The waters around Cape Fear have several species of fish considered more southern that visit each summer. Tarpon are the most-highly sought-after, and they are incidental catches, also. The number of tarpon fishermen grows every year due to both planned and unplanned encounters.
The Cape Fear River is the only large North Carolina river that flows directly into the ocean, and it carries an abundance of baitfish through its lower reaches into the Atlantic just west of the cape. Tarpon are one of several species that gather to gorge on the bait flowing out the river. They used to be considered only a hot-weather visitor, and catches usually peak during August and September but range from May into October. During the summer, tarpon are caught in the ocean, and they venture into the lower Cape Fear River on flood tides.
Many tarpon encounters are incidental rather than planned. The big fish grab live baits slow-trolled for king mackerel from boats and dangled from the ends of piers. The small treble hooks common on those rigs don’t always hold long enough to subdue a tarpon, but if they manage to hold for a few jumps, a new tarpon angler may be born.
Area tarpon fishermen consider the sloughs that cross Frying Pan Shoals the most-consistent location for ocean tarpon. However, they range up and down the beach following bait schools. Jot Owens of Jot It Down Charters in Wrightsville Beach (910-233-4139) caught and released the first North Carolina tarpon in 2021 near Masonboro Inlet on May 24, and it was followed two weeks later by Tim Wallace’s catch and release on June 8 at Oak Island Pier. Tarpon were on the beaches early this year and may begin moving into the river earlier than their typical July full moon.
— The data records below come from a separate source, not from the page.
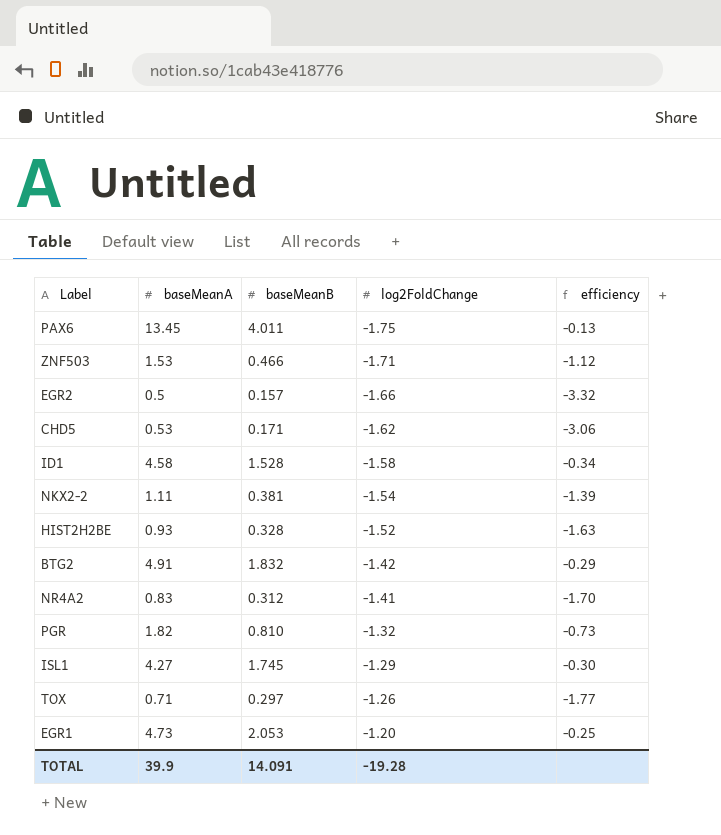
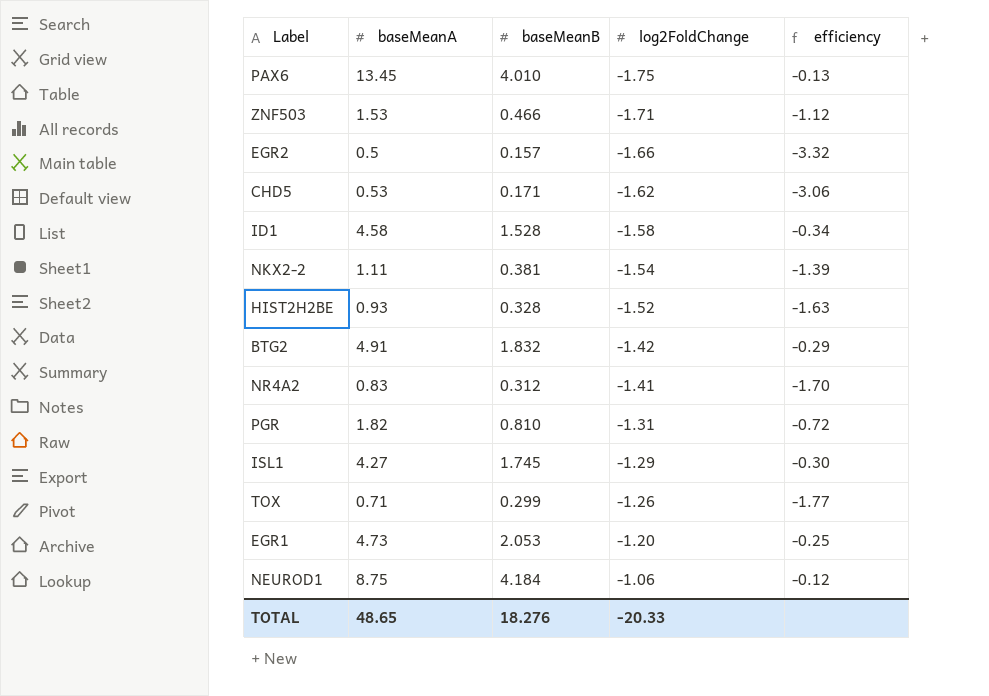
PAX6 | baseMeanB: 4.011 -> 4.010
PGR | log2FoldChange: -1.32 -> -1.31
PGR | efficiency: -0.73 -> -0.72
TOX | baseMeanB: 0.297 -> 0.299
row NEUROD1: none -> 8.75 | 4.184 | -1.06 | -0.12
TOTAL | baseMeanA: 39.9 -> 48.65
TOTAL | baseMeanB: 14.091 -> 18.276
TOTAL | log2FoldChange: -19.28 -> -20.33

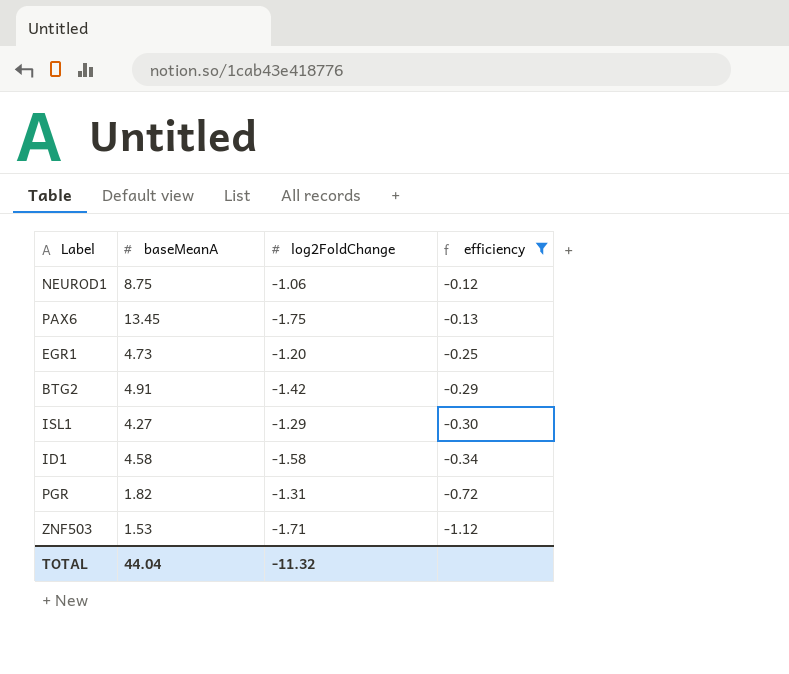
filter: none -> efficiency >= -1.12
row order: log2FoldChange ascending -> efficiency descending
column baseMeanB | position: 3 -> none
TOTAL | baseMeanA: 48.65 -> 44.04
TOTAL | log2FoldChange: -20.33 -> -11.32

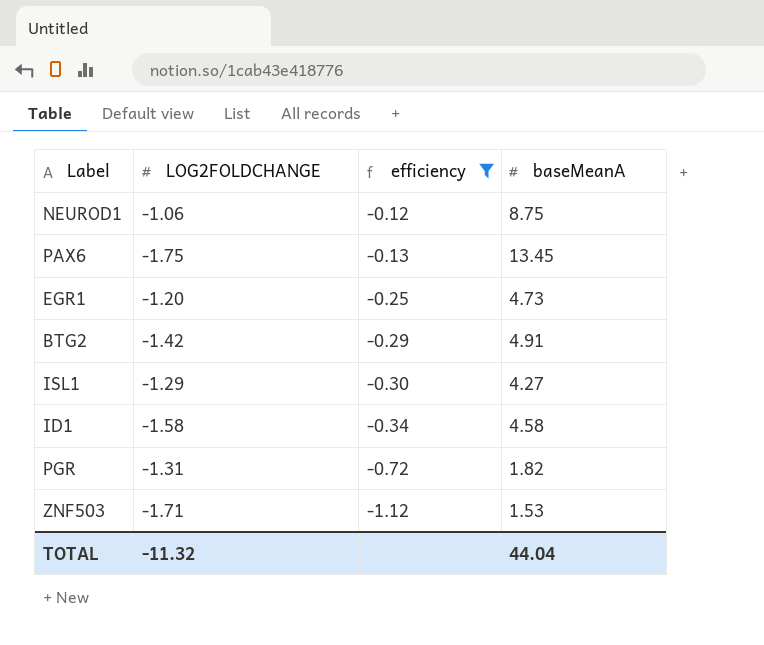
column name: log2FoldChange -> LOG2FOLDCHANGE
column baseMeanA | position: 2 -> 4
Incidental tarpon catches are primarily by king mackerel fishermen using live baits on a king mackerel rig with treble hooks. Tarpon fishermen also use live baits, but they generally suspend the baits under a balloon or float using a J-hook or circle hook and occasionally on the bottom on a heavy-duty Carolina rig or Owen Lupton rig. Chunks of mullet and menhaden are the primary baits for the bottom rigs.
Jon Huff of Circle H Charters in Wrightsville Beach (910-617-2619) is recognized as the first guide to score a fly-fishing tarpon release in the lower Cape Fear River in 2015. Huff said visibility is limited ,and you must stay alert to spot them, but there are Cape Fear tarpon willing to take a fly. Huff concentrates on the channels and bars around the marsh and spoil islands.
Tarpon may not be possessed in North Carolina and may not be gaffed or speared as an aid to catching them.